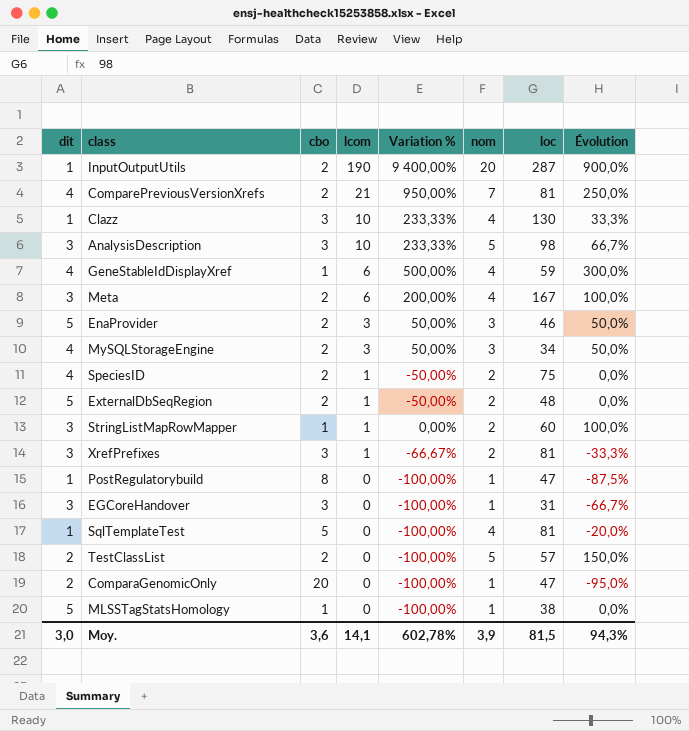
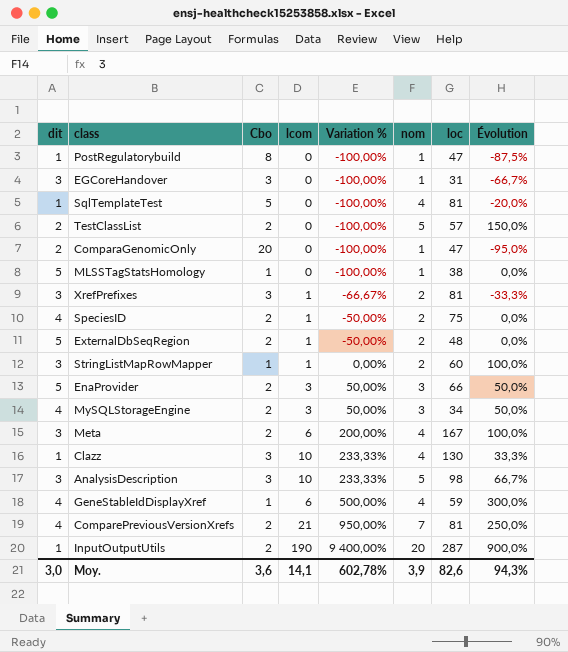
row order: lcom descending -> Variation % ascending
column name: cbo -> Cbo
EnaProvider | loc: 46 -> 66
Moy. | loc: 81,5 -> 82,6

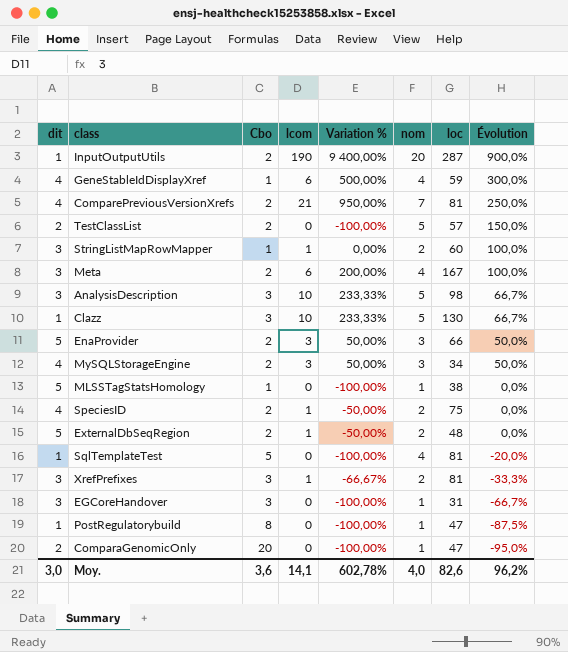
row order: Variation % ascending -> Évolution descending
Clazz | nom: 4 -> 5
Clazz | Évolution: 33,3% -> 66,7%
Moy. | nom: 3,9 -> 4,0
Moy. | Évolution: 94,3% -> 96,2%

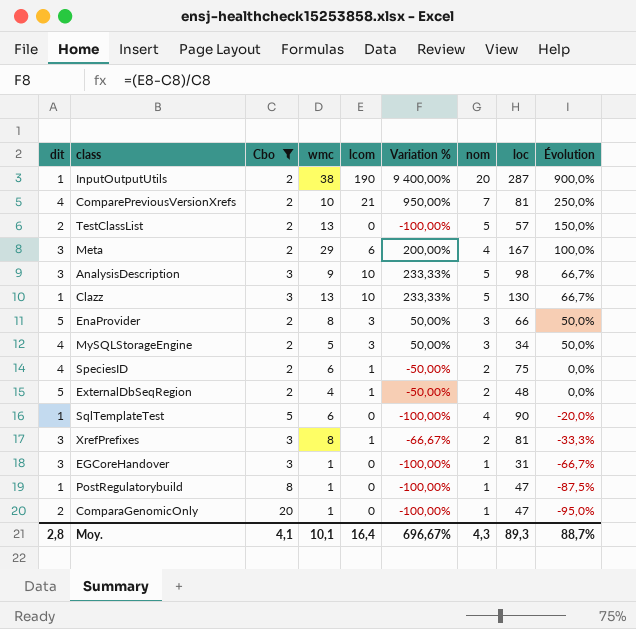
filter: none -> Cbo != 1
column wmc | position: none -> 4
SqlTemplateTest | loc: 81 -> 90
Moy. | dit: 3,0 -> 2,8
Moy. | Cbo: 3,6 -> 4,1
Moy. | lcom: 14,1 -> 16,4
Moy. | Variation %: 602,78% -> 696,67%
Moy. | nom: 4,0 -> 4,3
Moy. | loc: 82,6 -> 89,3
Moy. | Évolution: 96,2% -> 88,7%

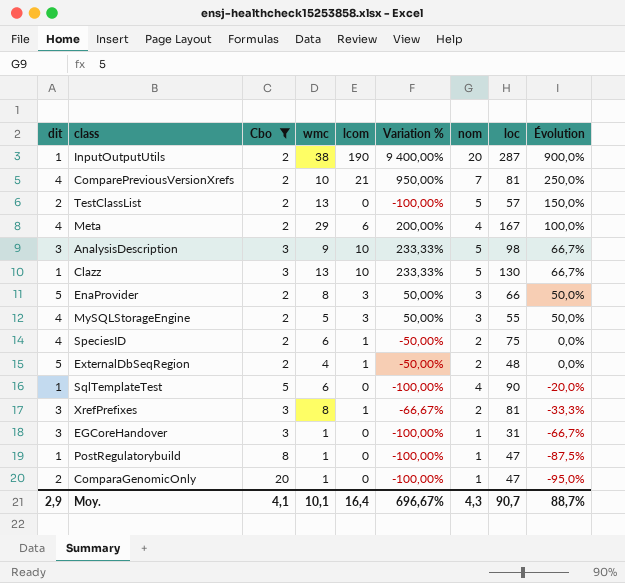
Meta | dit: 3 -> 4
MySQLStorageEngine | loc: 34 -> 55
Moy. | dit: 2,8 -> 2,9
Moy. | loc: 89,3 -> 90,7

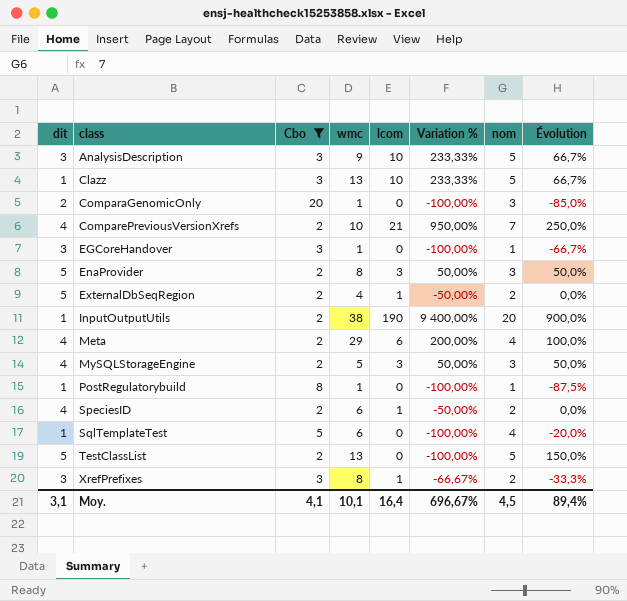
row order: Évolution descending -> class ascending
column loc | position: 8 -> none
ComparaGenomicOnly | nom: 1 -> 3
ComparaGenomicOnly | Évolution: -95,0% -> -85,0%
TestClassList | dit: 2 -> 5
Moy. | dit: 2,9 -> 3,1
Moy. | nom: 4,3 -> 4,5
Moy. | Évolution: 88,7% -> 89,4%

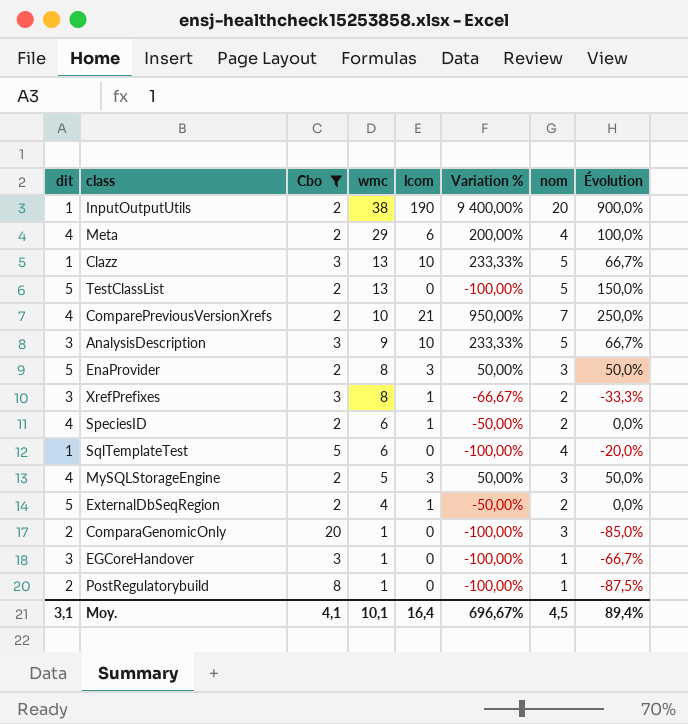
row order: class ascending -> wmc descending
PostRegulatorybuild | dit: 1 -> 2

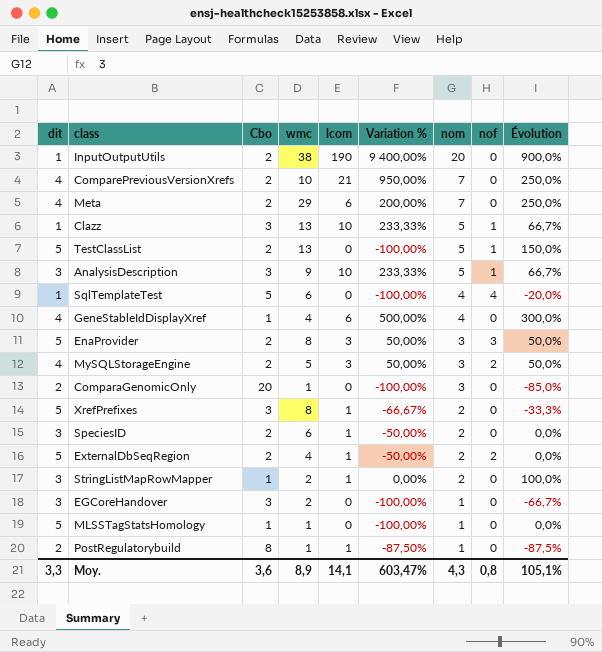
filter: Cbo != 1 -> none
row order: wmc descending -> nom descending
column nof | position: none -> 8
Meta | nom: 4 -> 7
Meta | Évolution: 100,0% -> 250,0%
XrefPrefixes | dit: 3 -> 5
SpeciesID | dit: 4 -> 3
EGCoreHandover | wmc: 1 -> 2
PostRegulatorybuild | lcom: 0 -> 1
PostRegulatorybuild | Variation %: -100,00% -> -87,50%
Moy. | dit: 3,1 -> 3,3
Moy. | Cbo: 4,1 -> 3,6
Moy. | wmc: 10,1 -> 8,9
Moy. | lcom: 16,4 -> 14,1
Moy. | Variation %: 696,67% -> 603,47%
Moy. | nom: 4,5 -> 4,3
Moy. | Évolution: 89,4% -> 105,1%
⁂
• **What you will do**
Copy each line above containing the string "descending".

• **Solution to the problem**
row order: lcom descending -> Variation % ascending
row order: Variation % ascending -> Évolution descending
row order: Évolution descending -> class ascending
row order: class ascending -> wmc descending
row order: wmc descending -> nom descending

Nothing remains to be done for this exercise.